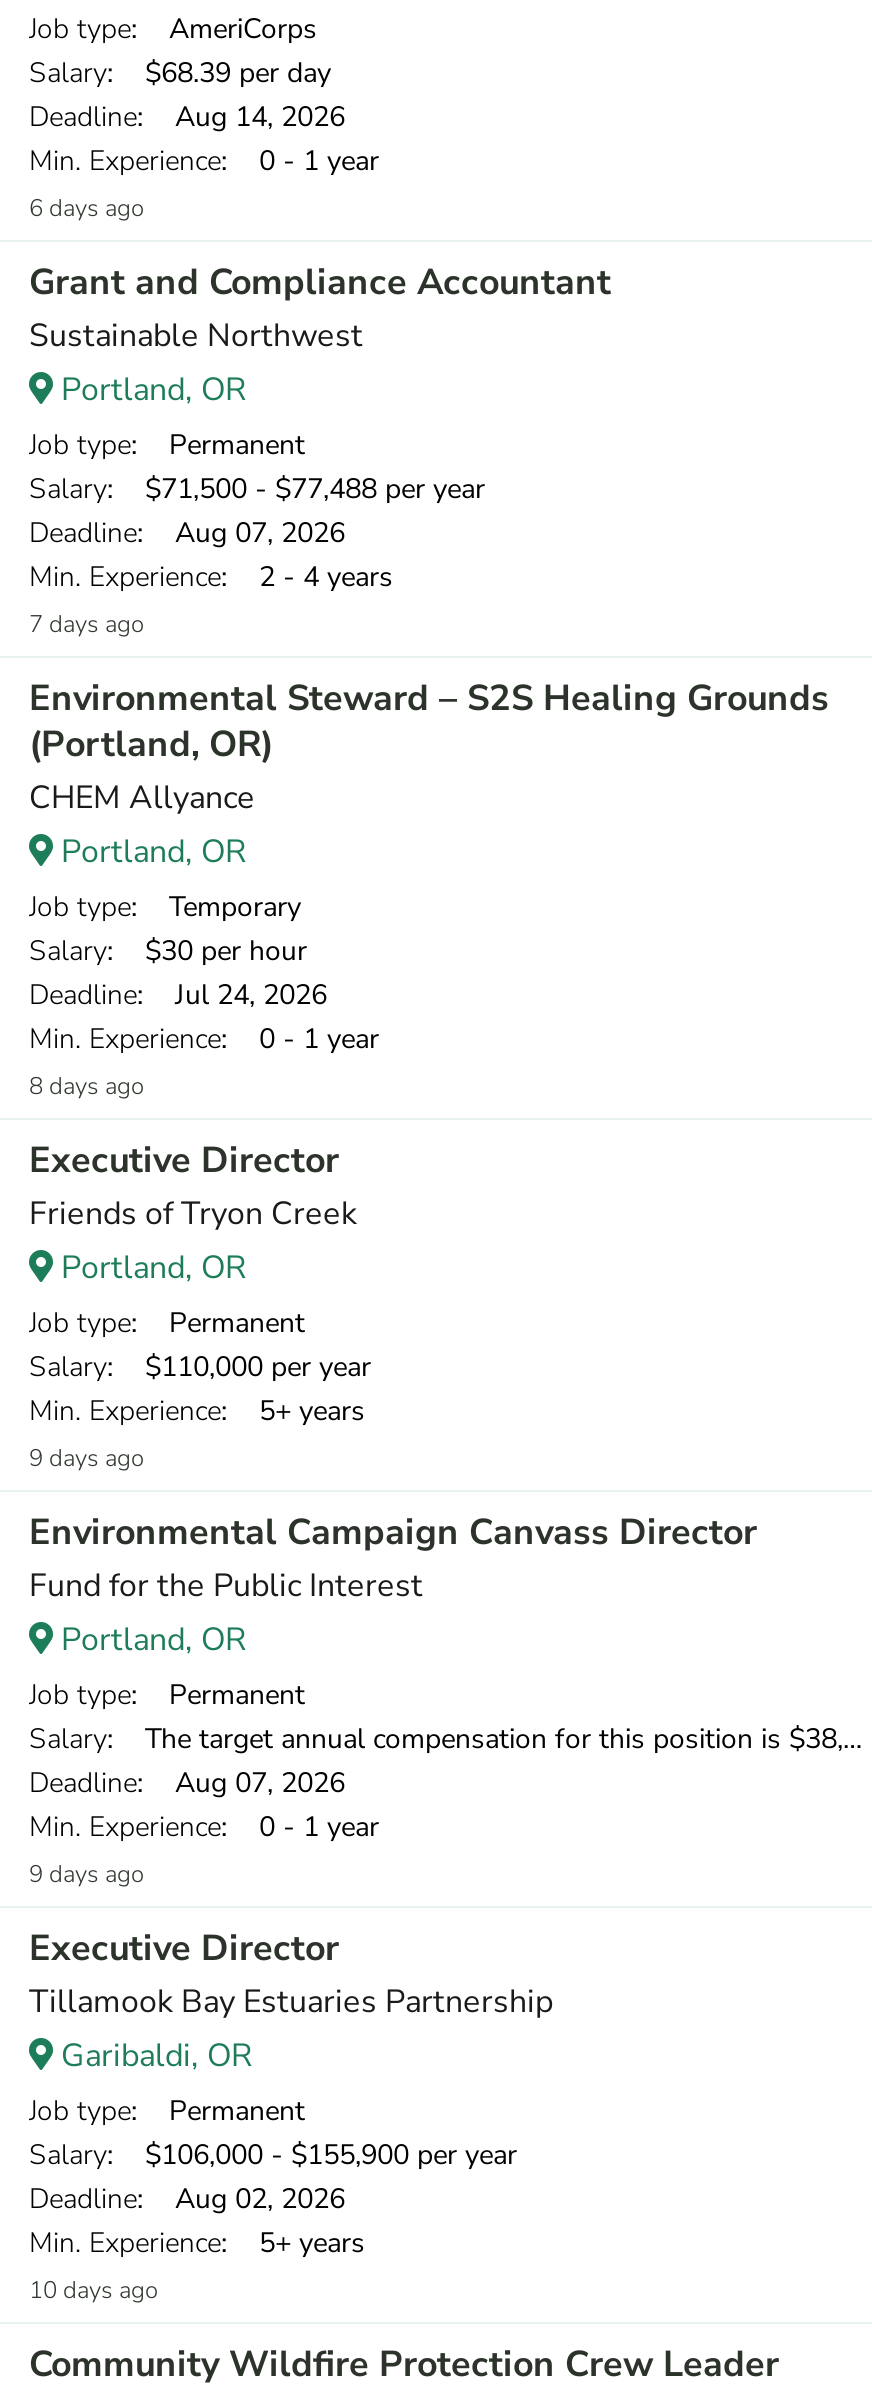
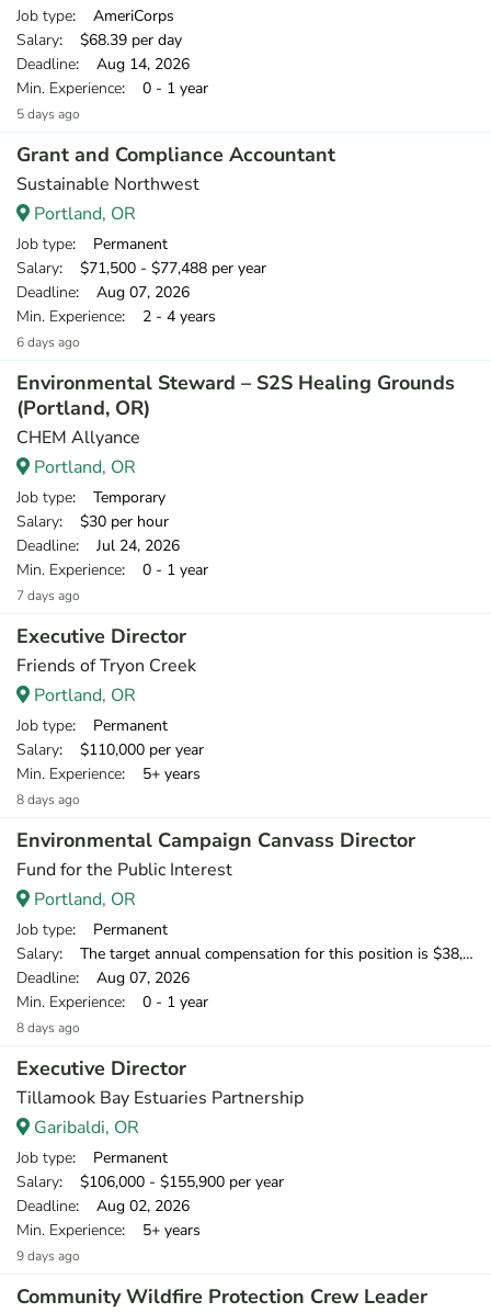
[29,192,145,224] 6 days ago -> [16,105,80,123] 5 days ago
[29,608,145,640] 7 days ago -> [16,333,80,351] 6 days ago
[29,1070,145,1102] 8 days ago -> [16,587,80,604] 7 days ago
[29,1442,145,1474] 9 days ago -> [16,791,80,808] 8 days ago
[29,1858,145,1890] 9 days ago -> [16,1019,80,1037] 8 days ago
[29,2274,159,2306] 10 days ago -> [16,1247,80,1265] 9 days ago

* * *

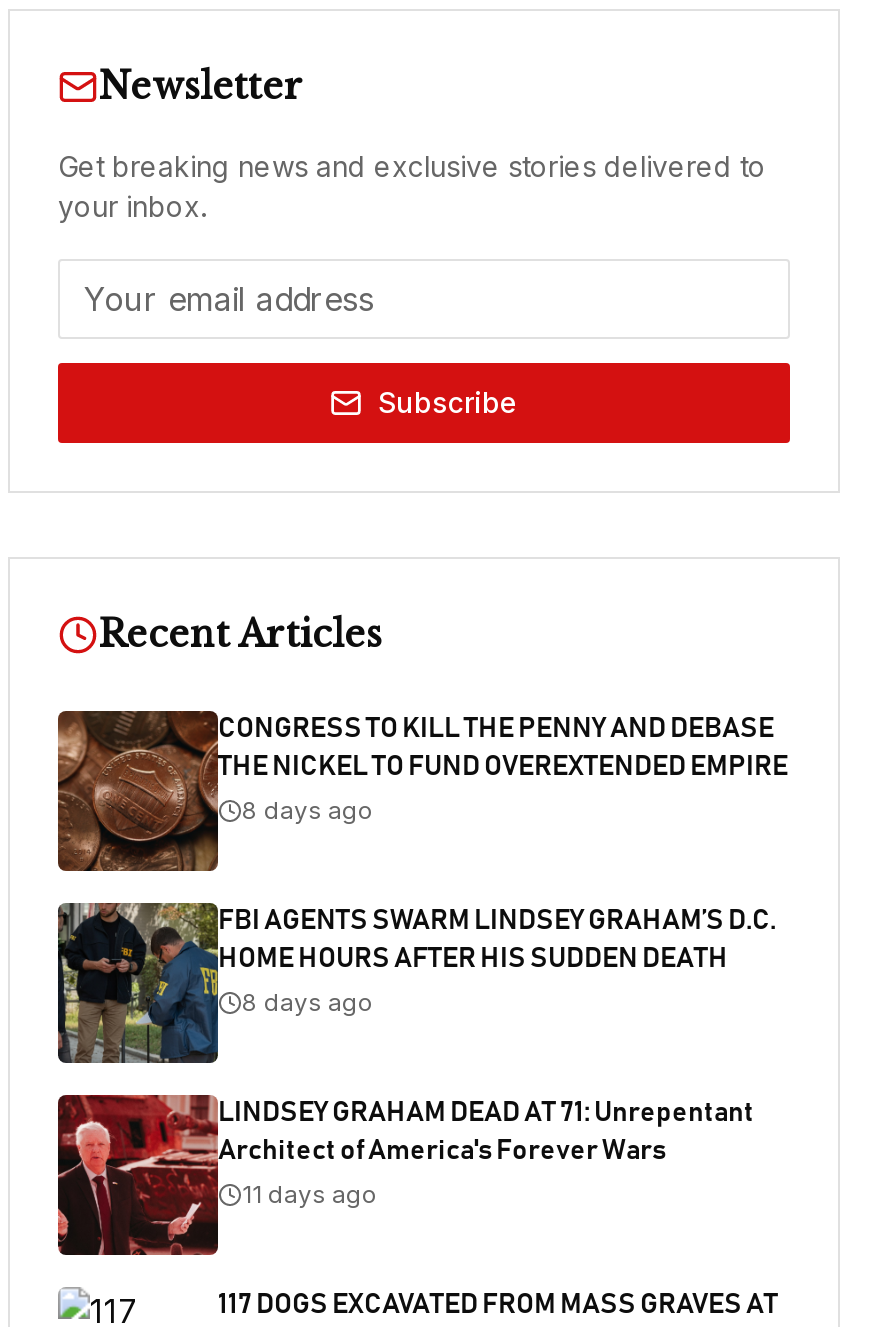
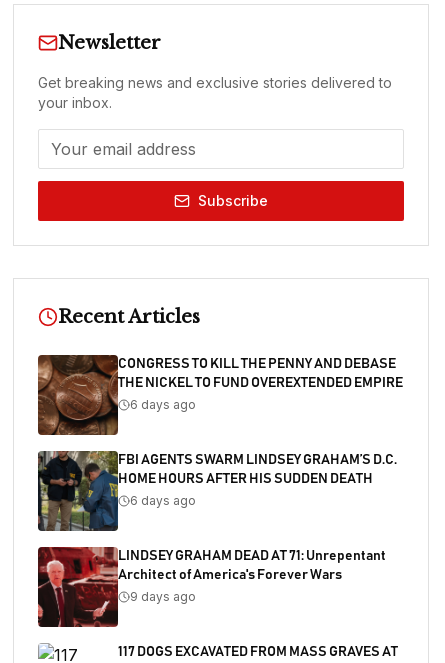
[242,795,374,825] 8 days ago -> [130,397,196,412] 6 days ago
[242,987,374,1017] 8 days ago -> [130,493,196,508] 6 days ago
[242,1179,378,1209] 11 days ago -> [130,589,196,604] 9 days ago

▶ **Work item**: Your answer should be the lines of the listing above between the line holding "[29,1070,145,1102] 8 days" and the line holding "[29,2274,159,2306] 10 days", inclusive, restated word for word and alone.

▶ **Output for this task**:
[29,1070,145,1102] 8 days ago -> [16,587,80,604] 7 days ago
[29,1442,145,1474] 9 days ago -> [16,791,80,808] 8 days ago
[29,1858,145,1890] 9 days ago -> [16,1019,80,1037] 8 days ago
[29,2274,159,2306] 10 days ago -> [16,1247,80,1265] 9 days ago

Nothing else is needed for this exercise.